• **YOUR ASSIGNMENT**
Below are the records; copy every line in them that holds the string "Saleem".

........

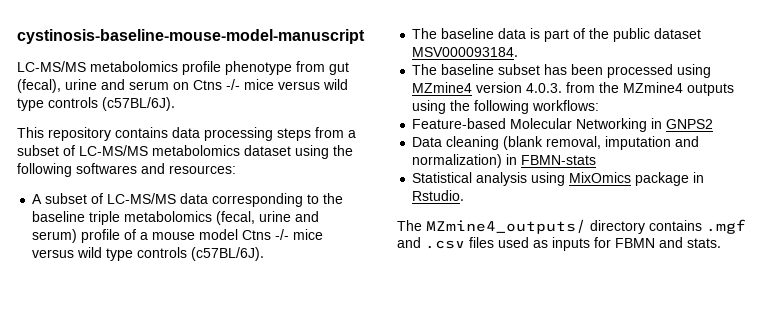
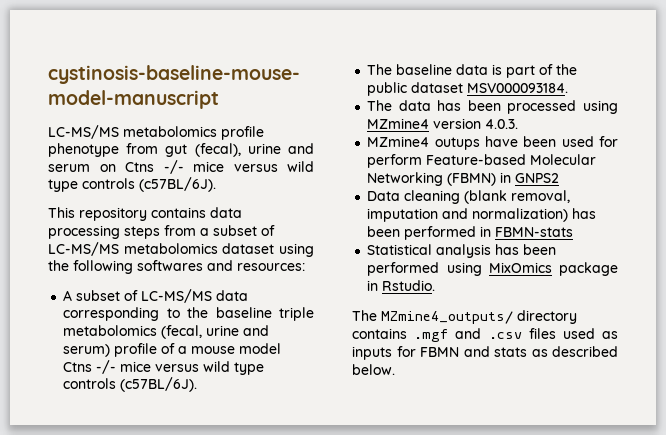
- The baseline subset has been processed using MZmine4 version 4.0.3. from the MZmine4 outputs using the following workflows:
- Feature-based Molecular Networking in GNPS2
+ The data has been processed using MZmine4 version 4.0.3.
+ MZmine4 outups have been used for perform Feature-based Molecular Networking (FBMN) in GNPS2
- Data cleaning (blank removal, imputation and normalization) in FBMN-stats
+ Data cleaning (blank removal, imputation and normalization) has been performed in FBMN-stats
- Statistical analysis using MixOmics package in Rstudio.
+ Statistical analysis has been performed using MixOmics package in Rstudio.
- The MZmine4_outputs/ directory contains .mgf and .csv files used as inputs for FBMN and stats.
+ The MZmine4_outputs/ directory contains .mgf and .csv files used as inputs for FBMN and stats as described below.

........

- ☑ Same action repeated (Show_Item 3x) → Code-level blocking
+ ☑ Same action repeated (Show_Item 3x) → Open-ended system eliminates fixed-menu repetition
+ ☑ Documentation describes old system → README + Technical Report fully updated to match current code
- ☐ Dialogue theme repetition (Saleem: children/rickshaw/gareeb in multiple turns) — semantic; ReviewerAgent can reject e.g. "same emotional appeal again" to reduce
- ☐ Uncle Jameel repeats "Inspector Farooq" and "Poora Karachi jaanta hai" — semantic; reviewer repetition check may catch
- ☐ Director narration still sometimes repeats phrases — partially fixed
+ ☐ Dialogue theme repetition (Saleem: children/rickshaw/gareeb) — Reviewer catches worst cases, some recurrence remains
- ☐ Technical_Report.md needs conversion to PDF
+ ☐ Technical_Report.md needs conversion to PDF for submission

........

• **RESPONSE TO THE EXERCISE**
- ☐ Dialogue theme repetition (Saleem: children/rickshaw/gareeb in multiple turns) — semantic; ReviewerAgent can reject e.g. "same emotional appeal again" to reduce
+ ☐ Dialogue theme repetition (Saleem: children/rickshaw/gareeb) — Reviewer catches worst cases, some recurrence remains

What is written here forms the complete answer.